El populismo, la personalización de la autoridad en los caudillos, la degradación de las instituciones, la transferencia sistemática de la potestad legislativa hacia la burocracia, la crisis del Estado de Derecho, la corrupción, que ha llegado a niveles insospechados, y la incidencia de la propaganda sobre las personas, constituyen una suma de síntomas que invitan a pensar en un tema inquietante: ¿ha caducado la democracia? ¿Las falsificaciones que ha sufrido el sistema, están socavando sus fundamentos? ¿La teatralización del poder es legítima? ¿Cómo se justifican las “dinastías” que se han apropiado del poder en nombre de hipotéticas revoluciones?
En efecto, el criminal desangre de Venezuela, la dinastía de los Ortega en Nicaragua, la tragedia del Brasil, la persistencia del populismo en Argentina, pese a sus novelescos escándalos de corrupción, el cacicazgo de Morales en Bolivia, la destrucción de las instituciones mexicanas, la corrupción estructural que sufre América Latina, indican que hay un problema de fondo que debe enfrentarse, si se quiere obrar en consecuencia con la democracia.
Las elecciones han servido para entronizar despotismos, perpetuar regímenes que han perdido toda representación y legitimidad; han servido para anular el Estado de Derecho en nombre de proyectos y revoluciones que odian las libertades. Las elecciones han servido para todo, y muy poco, casi nada, para construir democracia representativa y felicidad política.

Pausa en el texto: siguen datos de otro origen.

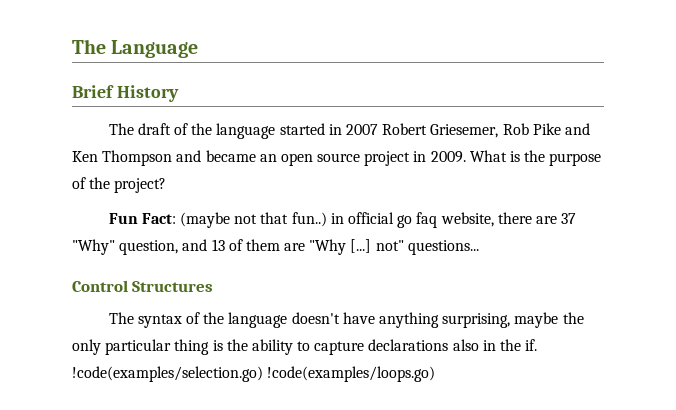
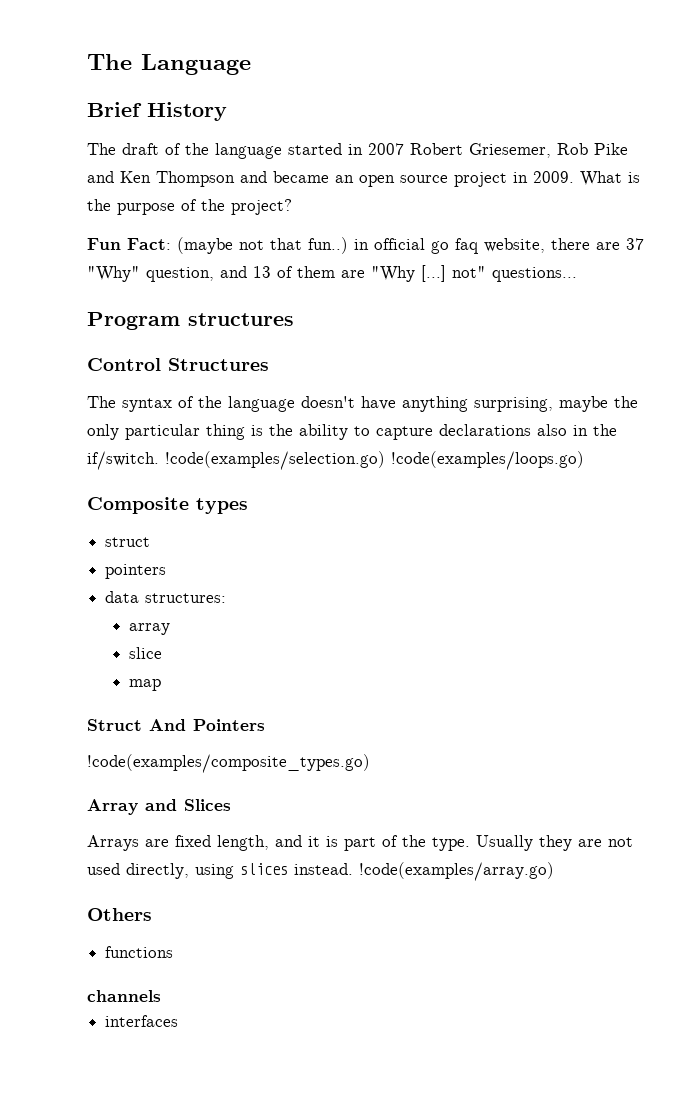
+ Program structures
- The syntax of the language doesn't have anything surprising, maybe the only particular thing is the ability to capture declarations also in the if.
+ The syntax of the language doesn't have anything surprising, maybe the only particular thing is the ability to capture declarations also in the if/switch.
+ Composite types
+ struct
+ pointers
+ data structures:
+ array
+ slice
+ map
+ Struct And Pointers
+ !code(examples/composite_types.go)
+ Array and Slices
+ Arrays are fixed length, and it is part of the type. Usually they are not used directly, using slices instead. !code(examples/array.go)
+ Others
+ functions
+ channels
+ interfaces

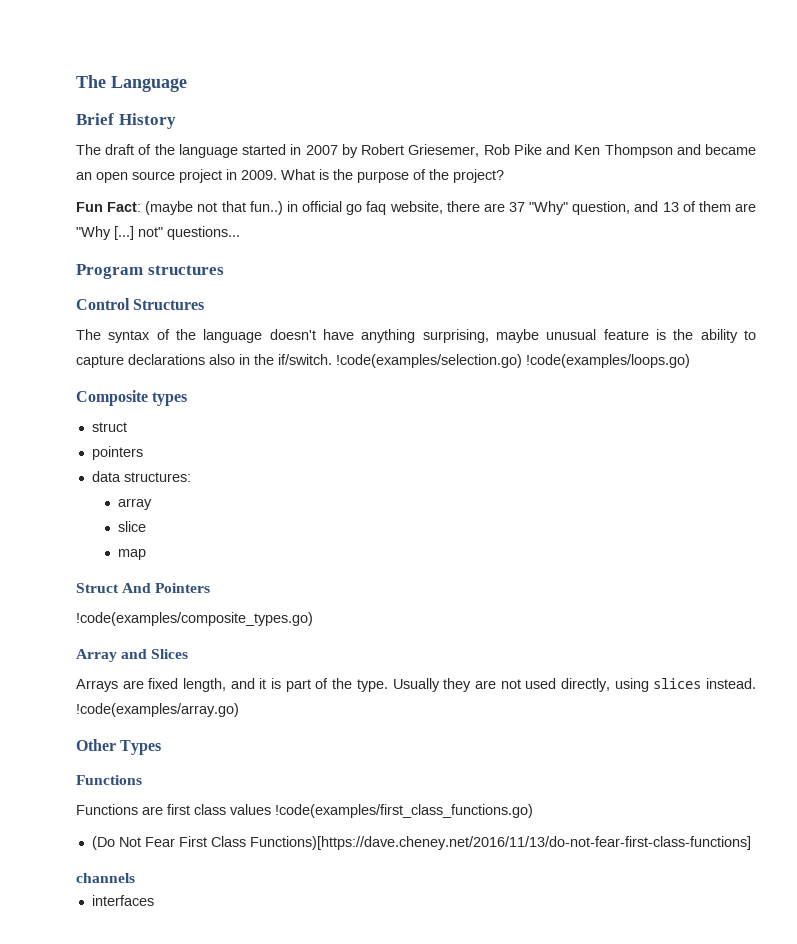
- The draft of the language started in 2007 Robert Griesemer, Rob Pike and Ken Thompson and became an open source project in 2009.
+ The draft of the language started in 2007 by Robert Griesemer, Rob Pike and Ken Thompson and became an open source project in 2009.
- The syntax of the language doesn't have anything surprising, maybe the only particular thing is the ability to capture declarations also in the if/switch.
+ The syntax of the language doesn't have anything surprising, maybe unusual feature is the ability to capture declarations also in the if/switch.
- Others
- functions
+ Other Types
+ Functions
+ Functions are first class values !code(examples/first_class_functions.go)
+ (Do Not Fear First Class Functions)[https://dave.cheney.net/2016/11/13/do-not-fear-first-class-functions]

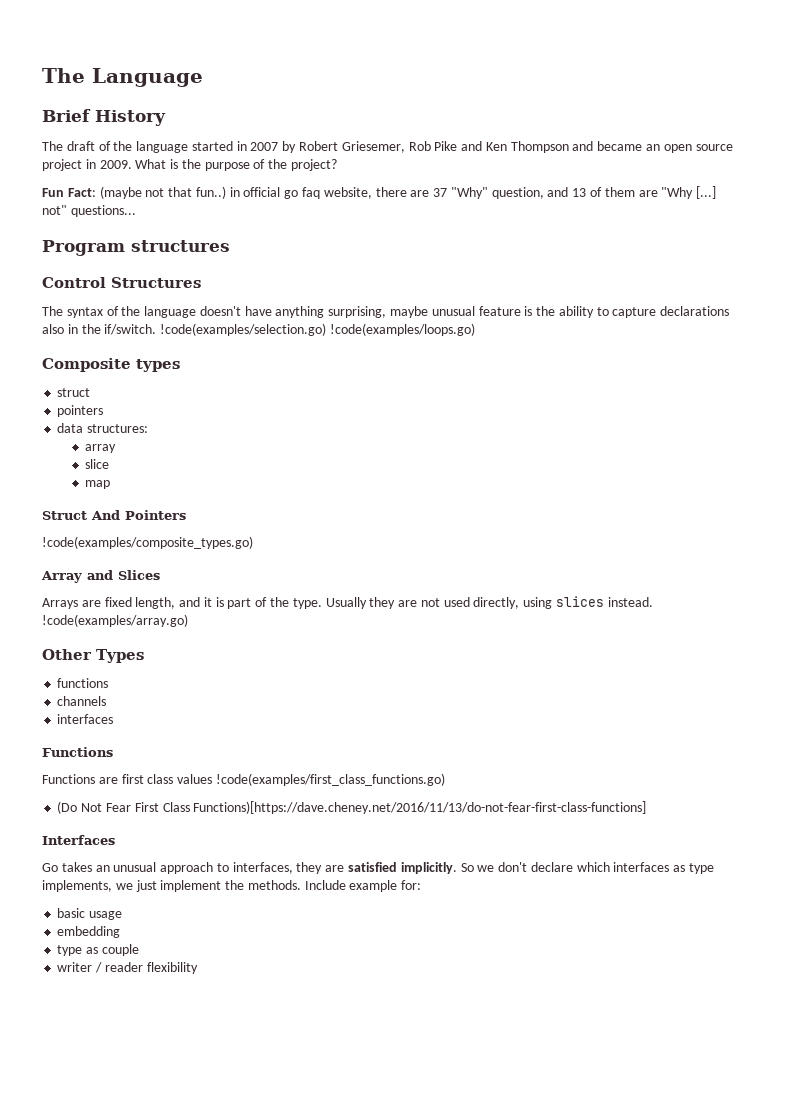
+ functions
+ channels
+ interfaces
- channels
- interfaces
+ Interfaces
+ Go takes an unusual approach to interfaces, they are satisfied implicitly. So we don't declare which interfaces as type implements, we just implement the methods. Include example for:
+ basic usage
+ embedding
+ type as couple
+ writer / reader flexibility

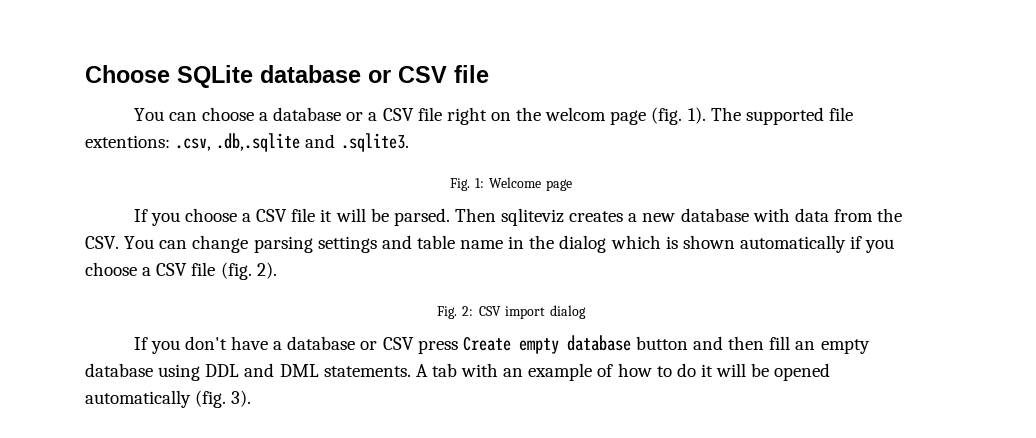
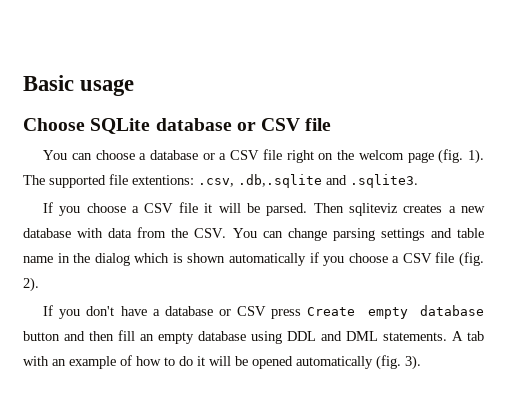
+ Basic usage
- Fig. 1: Welcome page
- Fig. 2: CSV import dialog

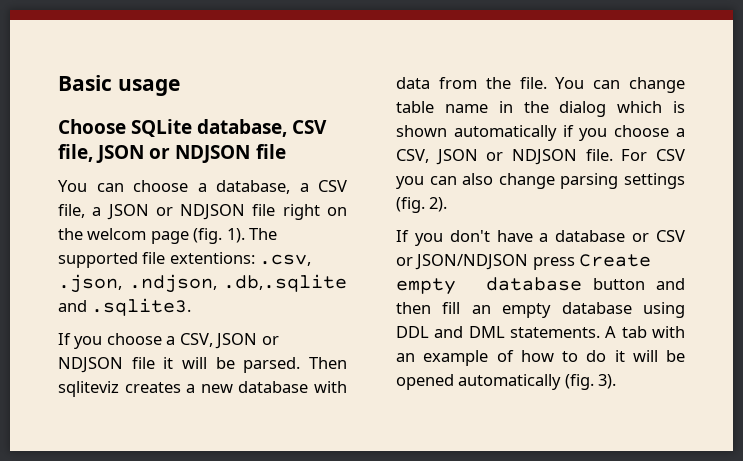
- Choose SQLite database or CSV file
+ Choose SQLite database, CSV file, JSON or NDJSON file
- You can choose a database or a CSV file right on the welcom page (fig. 1).
+ You can choose a database, a CSV file, a JSON or NDJSON file right on the welcom page (fig. 1).
- The supported file extentions: .csv, .db,.sqlite and .sqlite3.
+ The supported file extentions: .csv, .json, .ndjson, .db,.sqlite and .sqlite3.
- If you choose a CSV file it will be parsed.
+ If you choose a CSV, JSON or NDJSON file it will be parsed.
- Then sqliteviz creates a new database with data from the CSV. You can change parsing settings and table name in the dialog which is shown automatically if you choose a CSV file (fig. 2).
+ Then sqliteviz creates a new database with data from the file. You can change table name in the dialog which is shown automatically if you choose a CSV, JSON or NDJSON file. For CSV you can also change parsing settings (fig. 2).
- If you don't have a database or CSV press Create empty database button and then fill an empty database using DDL and DML statements.
+ If you don't have a database or CSV or JSON/NDJSON press Create empty database button and then fill an empty database using DDL and DML statements.

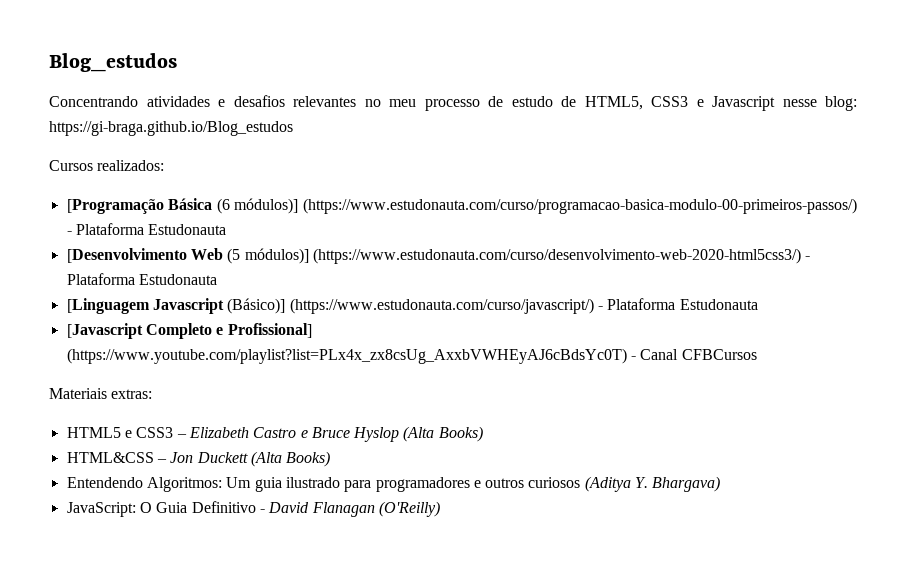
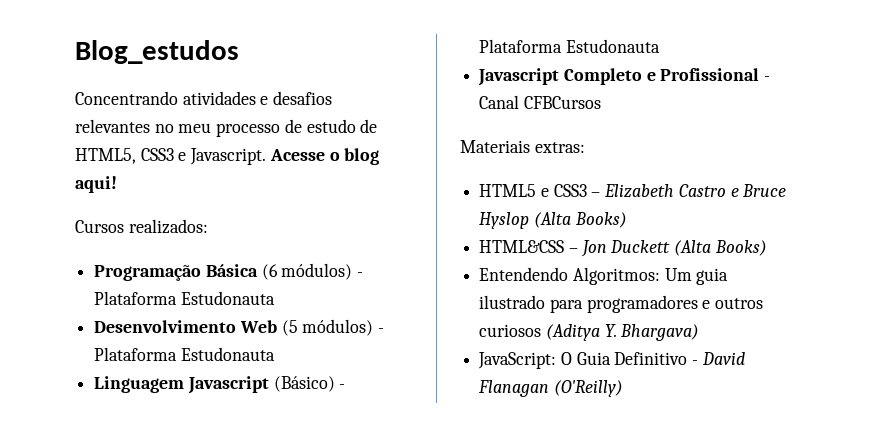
- Concentrando atividades e desafios relevantes no meu processo de estudo de HTML5, CSS3 e Javascript nesse blog: https://gi-braga.github.io/Blog_estudos
+ Concentrando atividades e desafios relevantes no meu processo de estudo de HTML5, CSS3 e Javascript. Acesse o blog aqui!
- [Programação Básica (6 módulos)] (https://www.estudonauta.com/curso/programacao-basica-modulo-00-primeiros-passos/) - Plataforma Estudonauta
- [Desenvolvimento Web (5 módulos)] (https://www.estudonauta.com/curso/desenvolvimento-web-2020-html5css3/) - Plataforma Estudonauta
- [Linguagem Javascript (Básico)] (https://www.estudonauta.com/curso/javascript/) - Plataforma Estudonauta
- [Javascript Completo e Profissional] (https://www.youtube.com/playlist?list=PLx4x_zx8csUg_AxxbVWHEyAJ6cBdsYc0T) - Canal CFBCursos
+ Programação Básica (6 módulos) - Plataforma Estudonauta
+ Desenvolvimento Web (5 módulos) - Plataforma Estudonauta
+ Linguagem Javascript (Básico) - Plataforma Estudonauta
+ Javascript Completo e Profissional - Canal CFBCursos

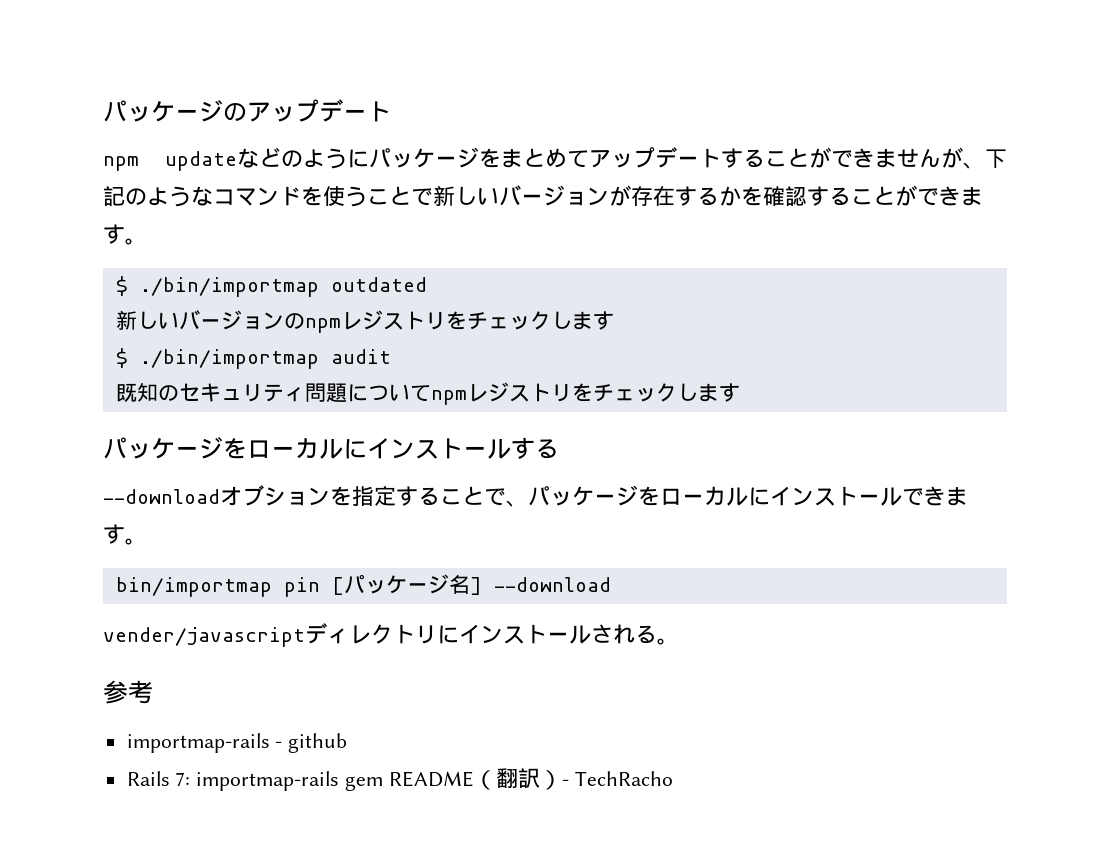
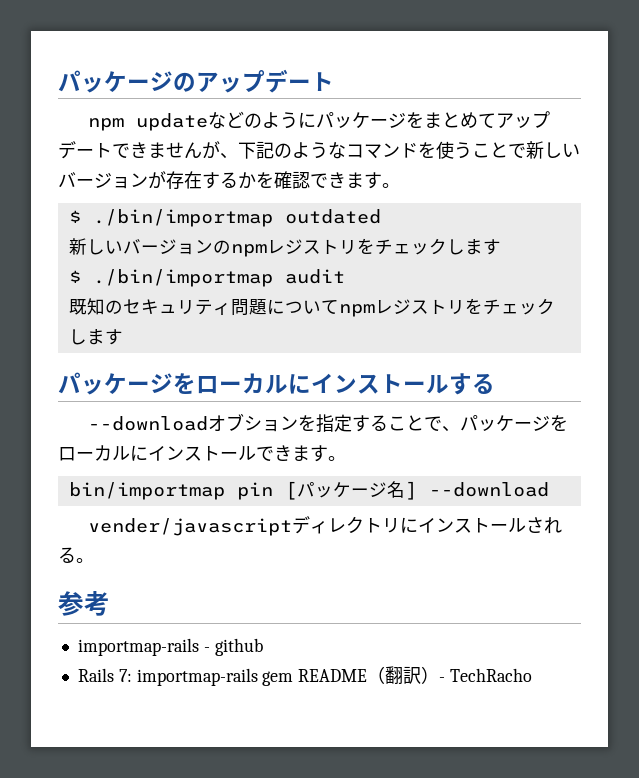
- npm updateなどのようにパッケージをまとめてアップデートすることができませんが、下記のようなコマンドを使うことで新しいバージョンが存在するかを確認することができます。
+ npm updateなどのようにパッケージをまとめてアップデートできませんが、下記のようなコマンドを使うことで新しいバージョンが存在するかを確認できます。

La decadencia de la democracia –sí, la decadencia de la democracia enferma- exige, primero, que se admita la gravedad de lo que ocurre, sin hacer lo del avestruz y creer que el problema se subsana con paños tibios; segundo, que se piense seriamente, y más allá de los intereses electorales, en restaurar el concepto de “república”, volver a los sistemas de chequeos y controles y de división efectiva de funciones, revivir la autonomía de la administración de justicia, retornar a la idea de la constitución como un estatuto que privilegie los derechos y ponga freno al poder, prohibir radicalmente las reelecciones indefinidas. Y, lo sustancial, distinguir el populismo de la democracia auténtica, y reconocer que el fenómeno tiene raíces en lo que la gente decide con su voto, porque no hay caudillos ni déspotas si el pueblo no avala sus conductas y añora sus estilos.
Hay que pensar en el papel pernicioso que ha cumplido la propaganda y cómo la publicidad política ha deformado el pensamiento de la gente, ha anulado su capacidad crítica y ha propiciado la transformación de lo que se llama pueblo, en espectador silencioso y consumidor voraz. Ser demócrata no es encubrir la innegable crisis de la democracia. Es enfrentar semejante tragedia y buscarle remedios para que sobreviva y se fortalezca.